I must determine the charge distribution of a uniformly charged disk of radius R in spherical coordinates (I've done it in cylindrical coordinates and had no problem). The total charge is Q.
I've found a solution on the internet but the answer is different from mine.
I forgot to mention that I have to use Dirac's delta.

2. Relevant equations
[itex]\int _{\mathbb{R}^3} \rho (\vec x )=Q[/itex].

3. The attempt at a solution
Since the charges are over a 2d surface, there will be 1 Dirac's delta in the expression for rho, the charge density. I will use Heaviside's step function because the surface is limited.
Let [itex](r, \theta , \phi )[/itex] be the coordinates. I make the ansatz/educated guess that [itex]\rho[/itex] is of the form [itex]C \delta \left ( \theta - \frac{\pi }{2} \right ) \Theta (r \sin \theta -R)[/itex].

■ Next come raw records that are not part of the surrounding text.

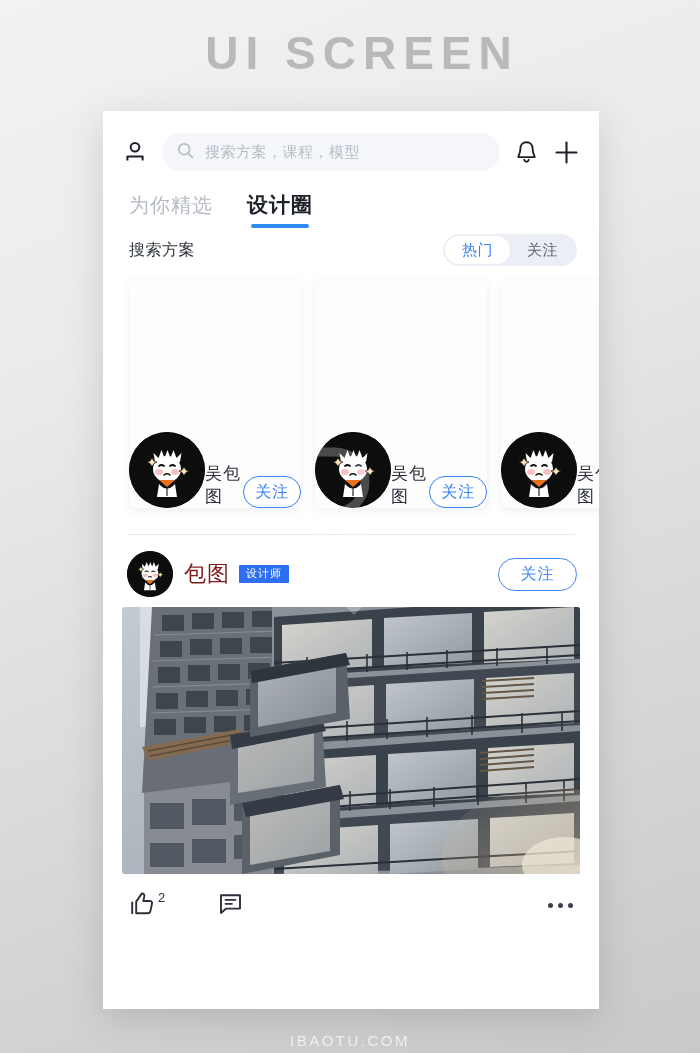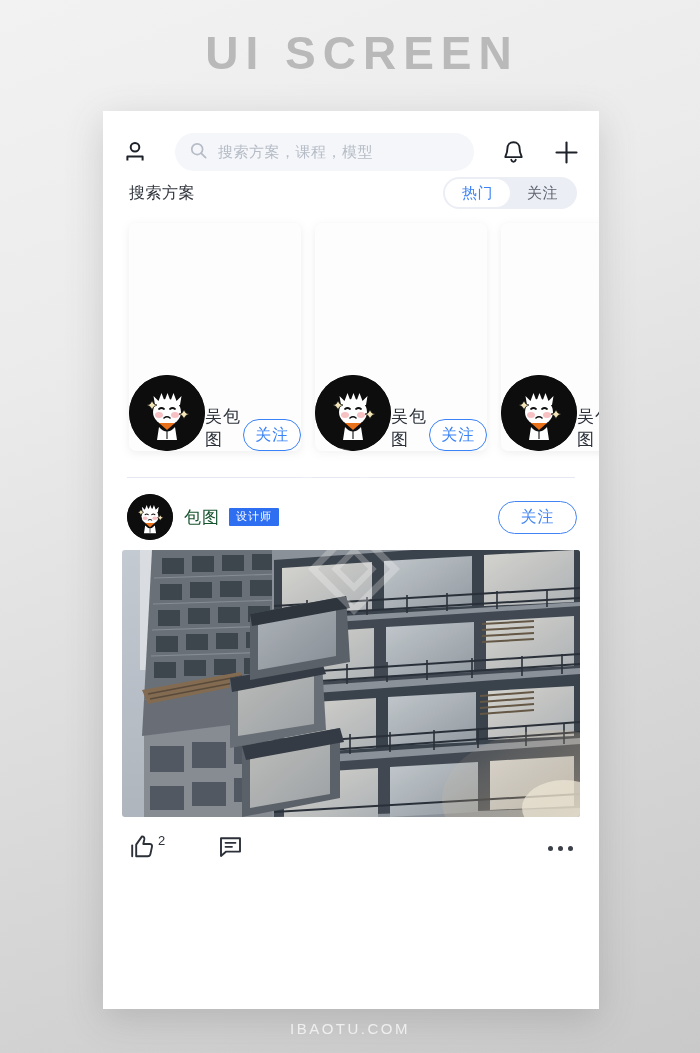--- a/index.html
+++ b/index.html
@@ -54,7 +54,7 @@
     display: flex;
     align-items: center;
     padding: 22px 19px 0 19px;
-    gap: 27px;
+    gap: 14px;
   }
   .icon-btn { flex: 0 0 auto; display: flex; align-items: center; justify-content: center; }
 

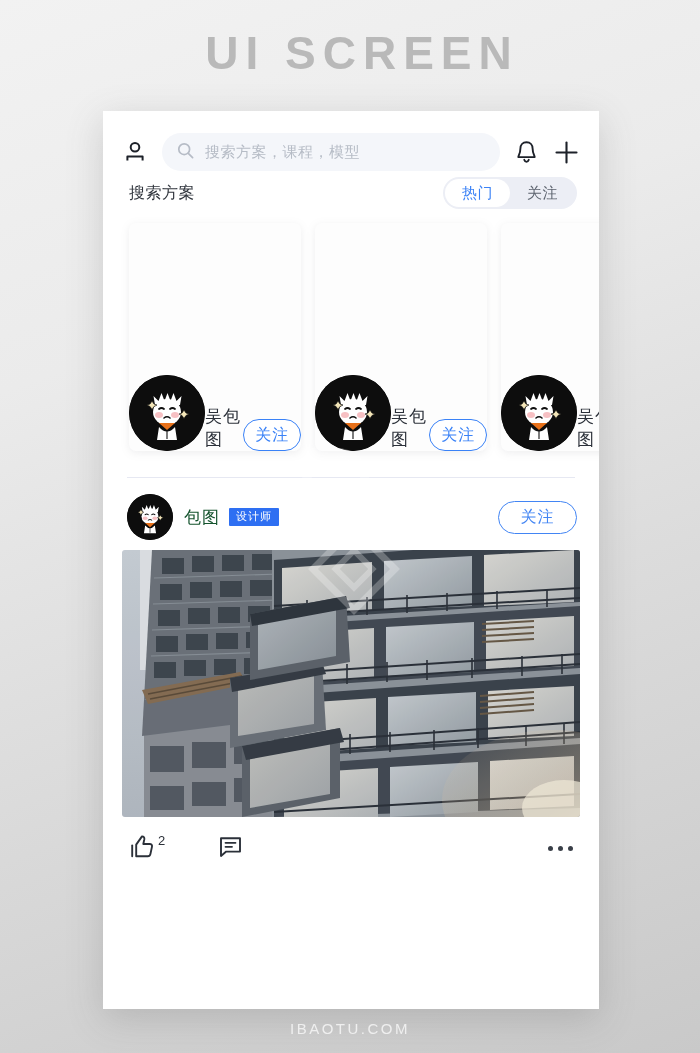--- a/index.html
+++ b/index.html
@@ -313,6 +313,10 @@
     </div>
   </div>
 
+  <div class="tabs">
+    <div class="tab">为你精选</div>
+    <div class="tab active">设计圈</div>
+  </div>
 
   <div class="section-row">
     <div class="section-title">搜索方案</div>

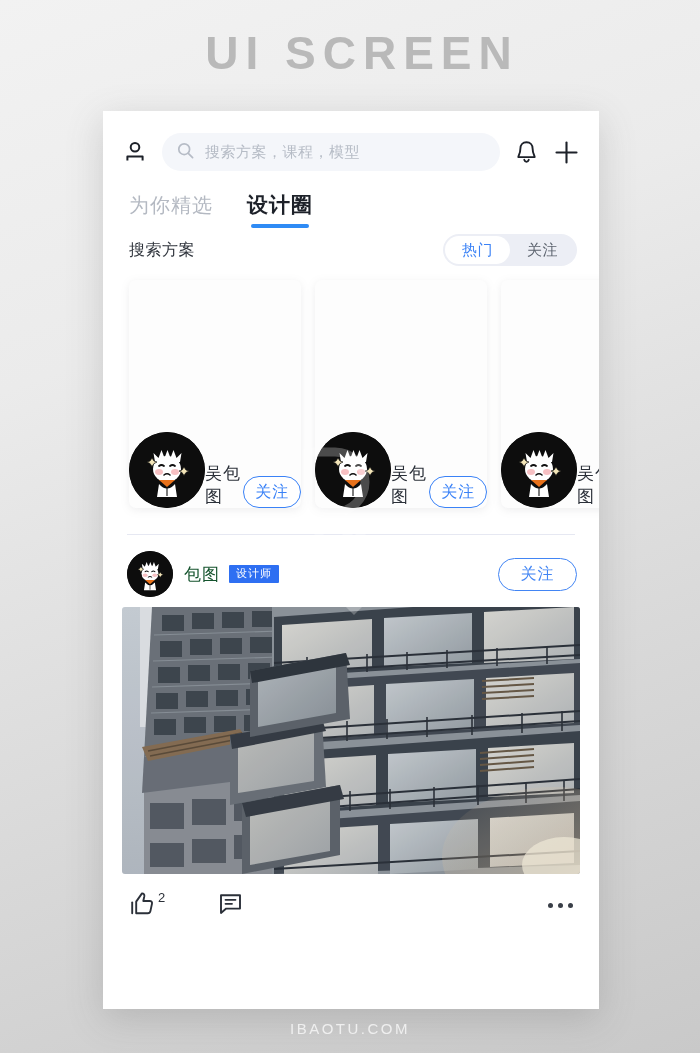--- a/index.html
+++ b/index.html
@@ -193,7 +193,7 @@
   }
   .post-meta { flex: 1 1 auto; display: flex; flex-direction: column; gap: 4px; }
   .meta-line1 { display: flex; align-items: center; gap: 9px; }
-  .author { font-size: 17px; color: #14532d; letter-spacing: 1px; }
+  .author { font-size: 22px; color: #7f1d1d; letter-spacing: 1px; }
   .badge {
     background: #2e6ff2;
     color: #fff;

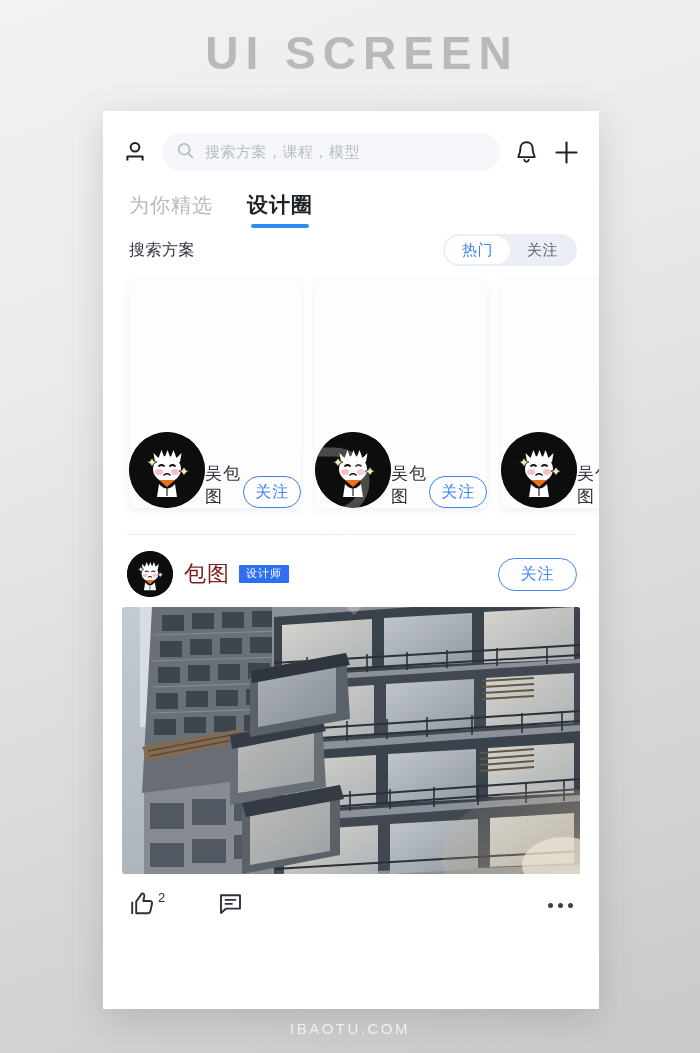--- a/index.html
+++ b/index.html
@@ -29,7 +29,7 @@
 
   .page-footer {
     position: absolute;
-    bottom: 16px; left: 0; width: 100%;
+    bottom: 4px; left: 0; width: 100%;
     text-align: center;
     font-size: 15px;
     letter-spacing: 2.5px;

Integrating this distribution in all the space, I reach that C is worth [itex]\frac{3Q}{2\pi R^3}[/itex].
Therefore [itex]\rho (r, \theta )=\frac{3Q\delta \left ( \theta - \frac{\pi }{2} \right ) \Theta (r \sin \theta -R)}{2\pi R^3}[/itex].
However the solution provided on the internet is [itex]\rho (\vec x )=\frac{q }{\pi R^2r} \delta \left ( \theta - \frac{\pi }{2} \right ) \Theta (r -R)[/itex].
Are they both equivalent (I doubt it), if not, did I do something wrong? If so, what did I do wrong? Thanks a lot!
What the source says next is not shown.